FoxFi is an old app and it does not work on most Android devices running Android KitKat or later. Here’s a list of devices that are compatible.

  • Verizon
    • Samsung phones (S3/4/5/6/7/Edge, Note 2/3/4/5 etc.), Verizon LG phones (V10, G2/3/4/5 etc.) and Verizon Sony phones (Z2/Z3) are supported by Android versions up to Android 6.0/6.1.
    • HTC phones (M7/8) will only work on Android 4.1 ~ 4.4.
    • Motorola phones will only work on Android 4.3 or below.
  • AT&T Samsung phones will only work on Android 4.2 or below.
  • Other carriers/phones will only work if they still have Android 4.0 or below.
  • Straight Talk phones will only work if it uses Verizon and is compatible with the above.
  • For all other phones, use USB mode or Bluetooth mode instead.

FoxFi alternatives

In case FoxFi doesn’t work, which is most likely, you can try enabling WiFi Hotspot from a widget or Shortcut. By using such a method, you bypass the need to use the disabled options in the Settings interface. Here are some alternative apps that you can configure to enable WiFi hotspot, without incurring extra charges from your carrier.
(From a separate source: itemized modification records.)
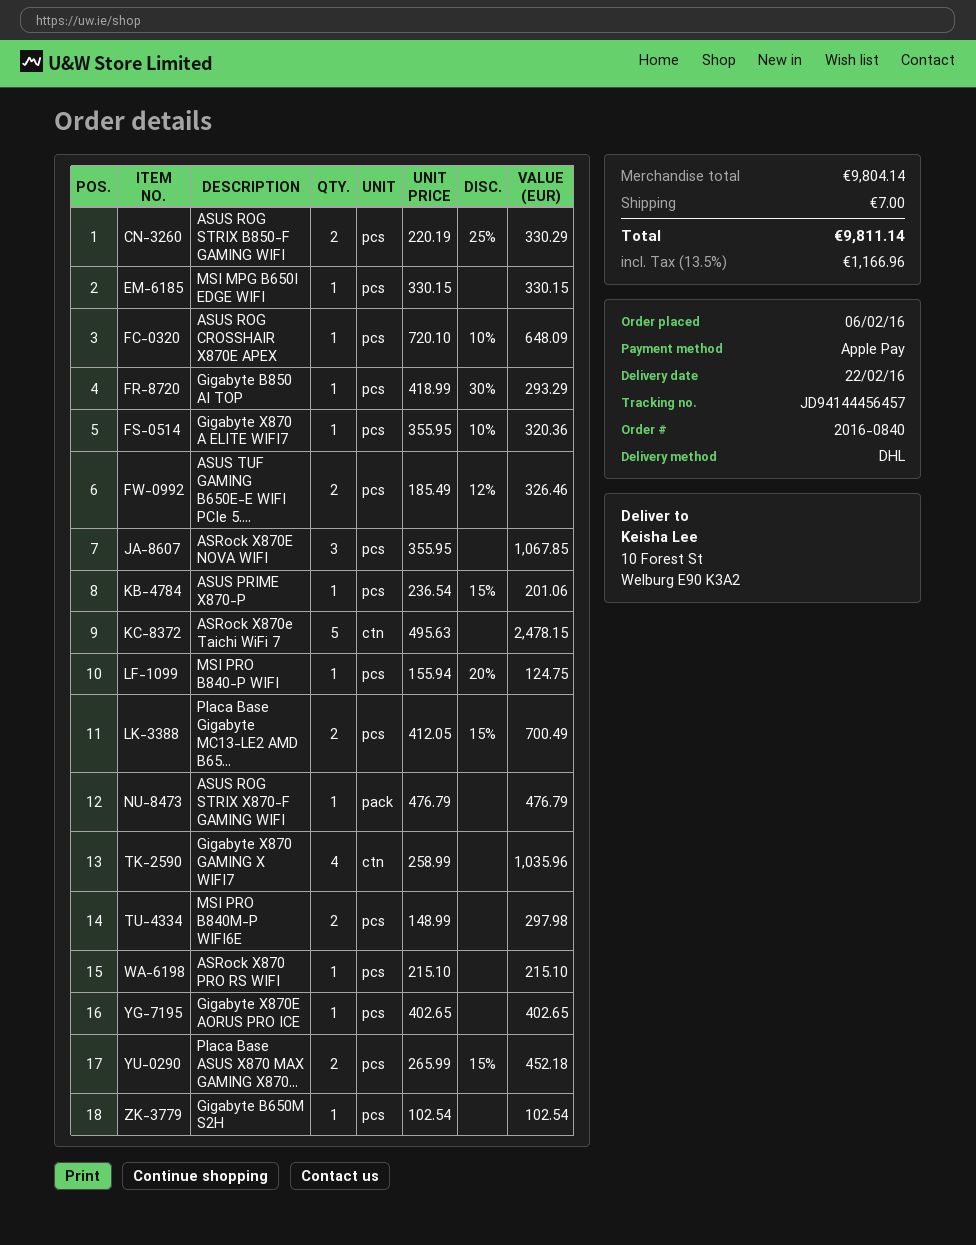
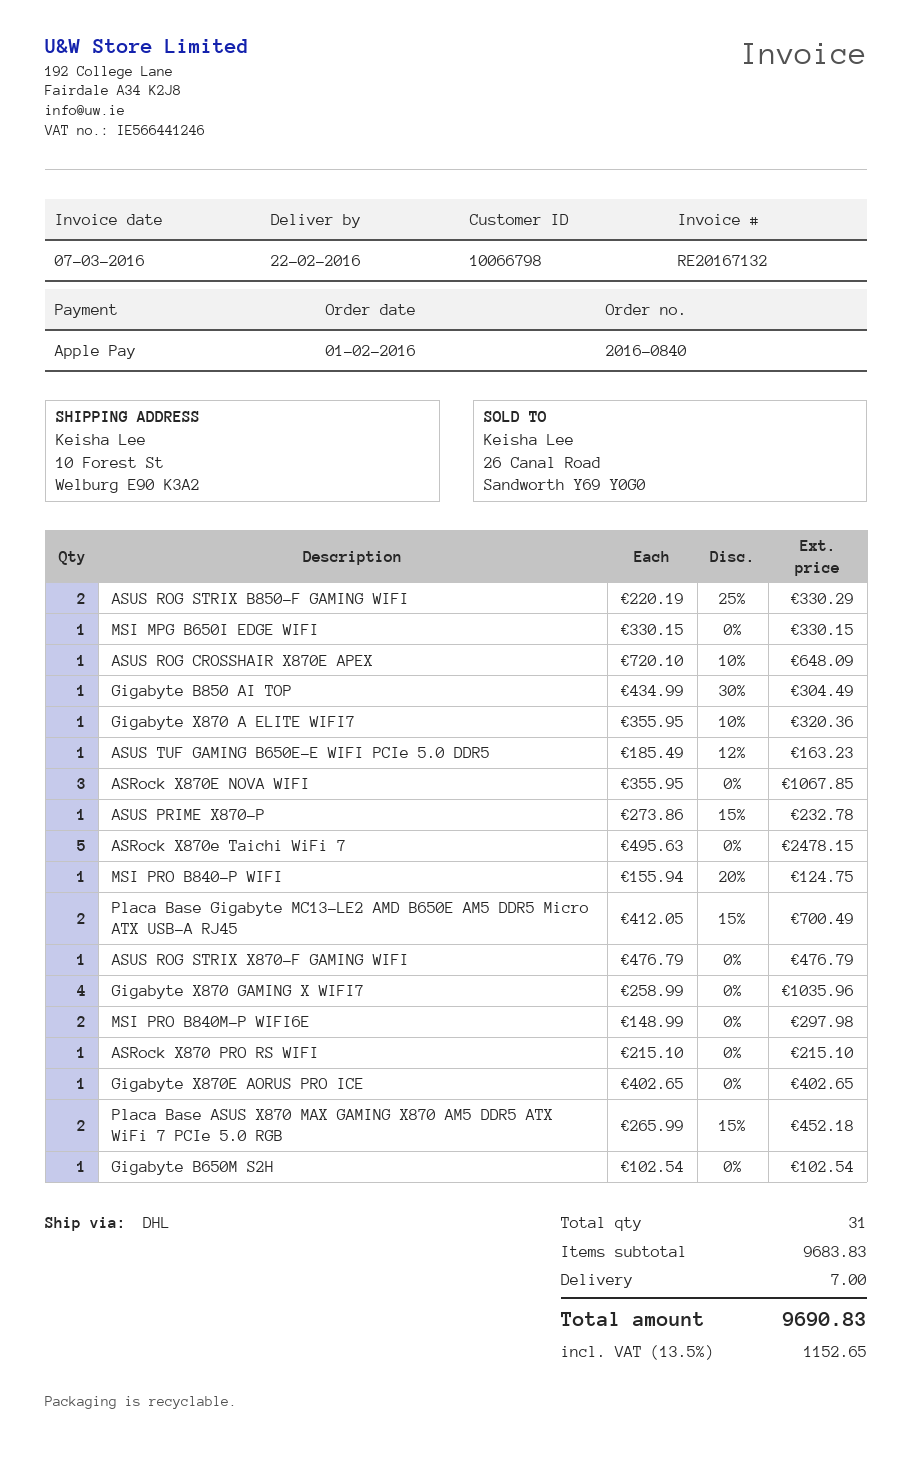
order date: 2016-02-06 -> 2016-02-01
Gigabyte B850 AI TOP: 1 x 418.99 - 30% = 293.29 -> 1 x 434.99 - 30% = 304.49
ASUS TUF GAMING B650E-E WIFI PCIe 5....: 2 x 185.49 - 12% = 326.46 -> 1 x 185.49 - 12% = 163.23
ASUS PRIME X870-P: 1 x 236.54 - 15% = 201.06 -> 1 x 273.86 - 15% = 232.78
subtotal: 9804.14 -> 9683.83
tax: 13.5% = 1166.96 -> 13.5% = 1152.65
total: 9811.14 -> 9690.83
Sorry, this app is not available!
Elixir 2 Price: Free
WiFi Hotspot Widget Price: Free
Portable Wi-Fi hotspot Price: Free

Note: Although these apps circumvent carrier restrictions, in most cases bypassing carrier limitations constitutes a terms-of-service violation in your contract. Use these apps at your discretion.

Enable WiFi Hotspot on rooted Android devices

If you have a carrier locked device with the hotspot functionality disabled, you can look through our archives for a detailed tutorial for your specific device or a similar device. Most of these methods will involve rooting your device or the use of tools such as ADB which isn’t all that hard.